▶ Material for this exercise
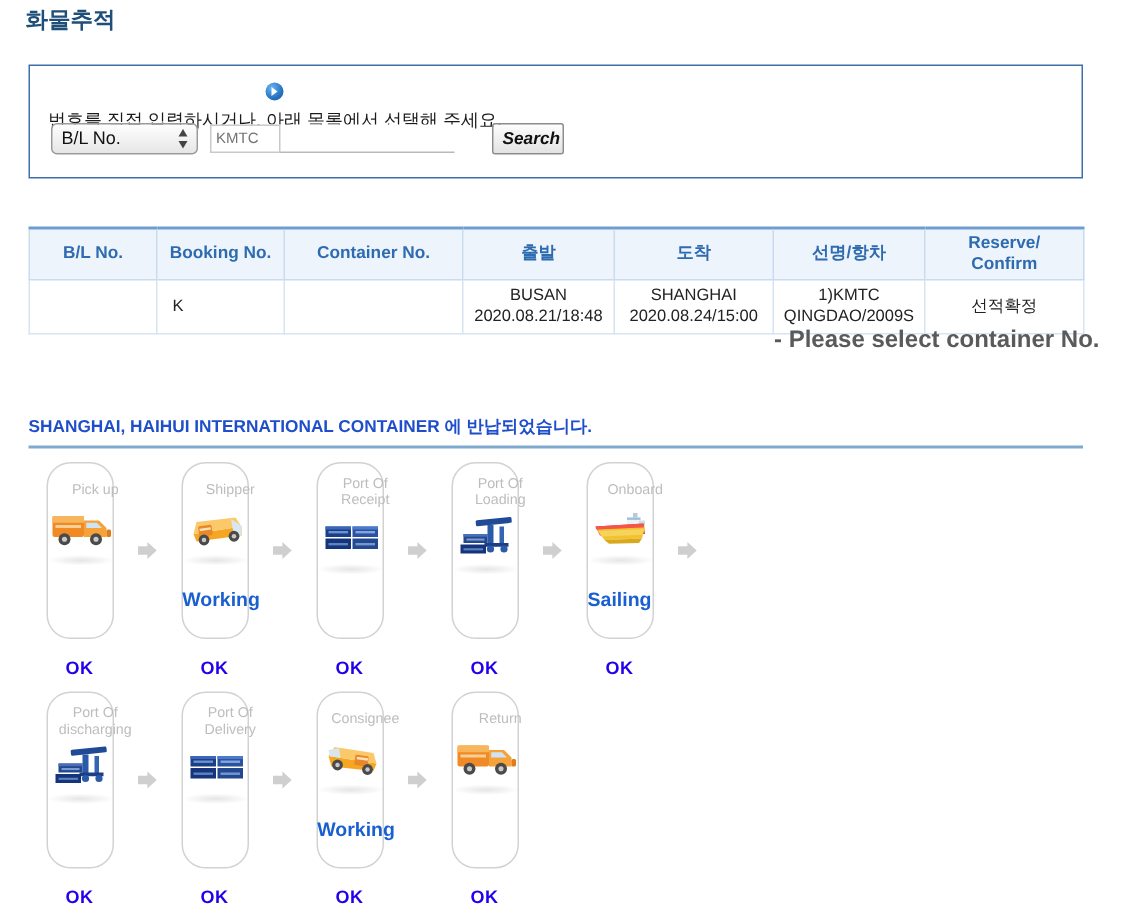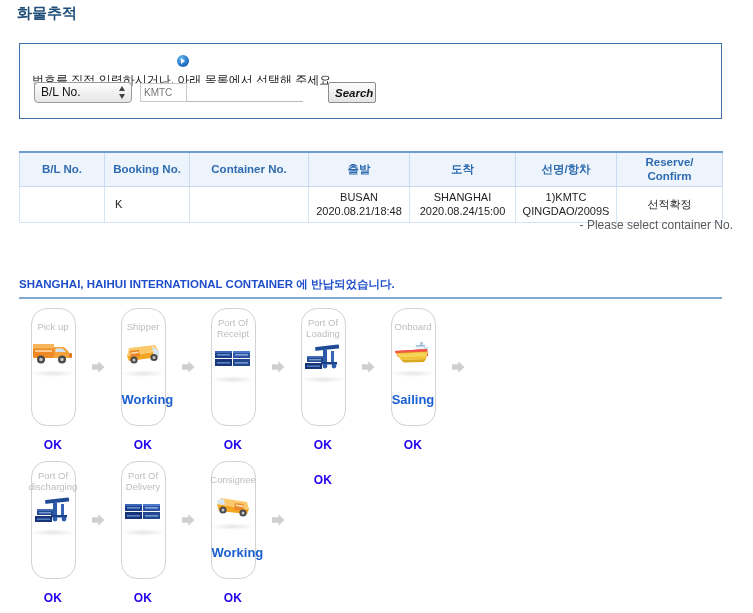--- a/index.html
+++ b/index.html
@@ -183,8 +183,9 @@
   .table-note {
     position: absolute;
     right: 20px; top: 218px;
-    font-size: 12px;
+    font-size: 16px;
     color: #5a5a5a;
+    font-weight: bold;
   }
 
   

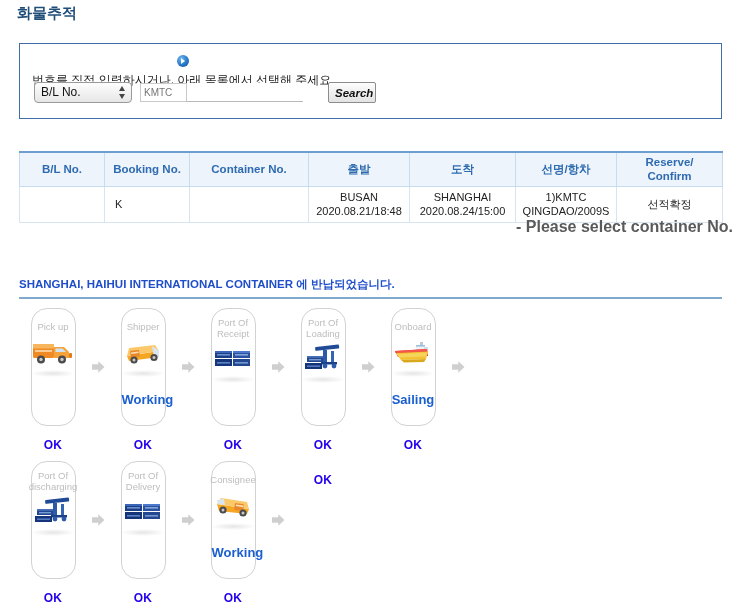--- a/index.html
+++ b/index.html
@@ -239,7 +239,7 @@
     position: relative;
     display: flex;
     flex-direction: column;
-    align-items: center;
+    align-items: flex-start;
   }
   .step-label {
     margin-top: 13px;

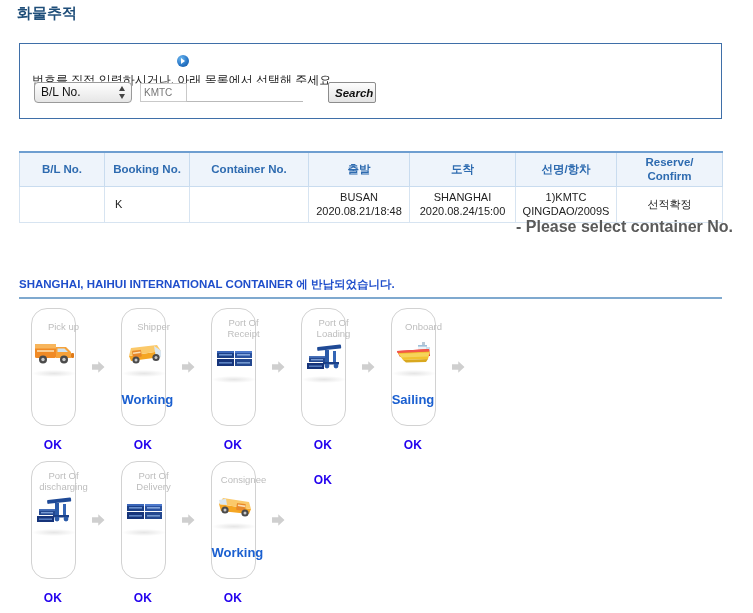--- a/index.html
+++ b/index.html
@@ -599,6 +599,25 @@
       </div>
 
     <div class="step">
+      <div class="step-card">
+        <div class="step-label">Return</div>
+        <div class="icon-box">
+          <svg width="44" height="30" viewBox="0 0 44 30">
+            <rect x="2" y="7" width="21" height="14" rx="1.5" fill="#f08a25"></rect>
+            <rect x="2" y="7" width="21" height="4.5" fill="#f7b55c"></rect>
+            <rect x="4" y="13" width="17" height="2" fill="#fbd9a8" opacity=".85"></rect>
+            <path d="M23 10 L33 10 L38 15 L38 21 L23 21 Z" fill="#f6a23a"></path>
+            <path d="M24.5 11.5 L31.5 11.5 L35 15 L24.5 15 Z" fill="#cfe3f2"></path>
+            <rect x="38" y="16" width="3" height="5" rx="1" fill="#e07b18"></rect>
+            <circle cx="10" cy="22.5" r="4" fill="#4a4a4a"></circle>
+              <circle cx="10" cy="22.5" r="1.7" fill="#c9c9c9"></circle>
+            <circle cx="31" cy="22.5" r="4" fill="#4a4a4a"></circle>
+              <circle cx="31" cy="22.5" r="1.7" fill="#c9c9c9"></circle>
+          </svg>
+        </div>
+        <div class="icon-shadow"></div>
+        <div class="step-status"></div>
+      </div>
       <div class="step-ok">OK</div>
     </div>
   </div>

▶ Work instructions
Collect each line above holding the string "width".

▶ Expected answer
+          <svg width="44" height="30" viewBox="0 0 44 30">
+            <rect x="2" y="7" width="21" height="14" rx="1.5" fill="#f08a25"></rect>
+            <rect x="2" y="7" width="21" height="4.5" fill="#f7b55c"></rect>
+            <rect x="4" y="13" width="17" height="2" fill="#fbd9a8" opacity=".85"></rect>
+            <rect x="38" y="16" width="3" height="5" rx="1" fill="#e07b18"></rect>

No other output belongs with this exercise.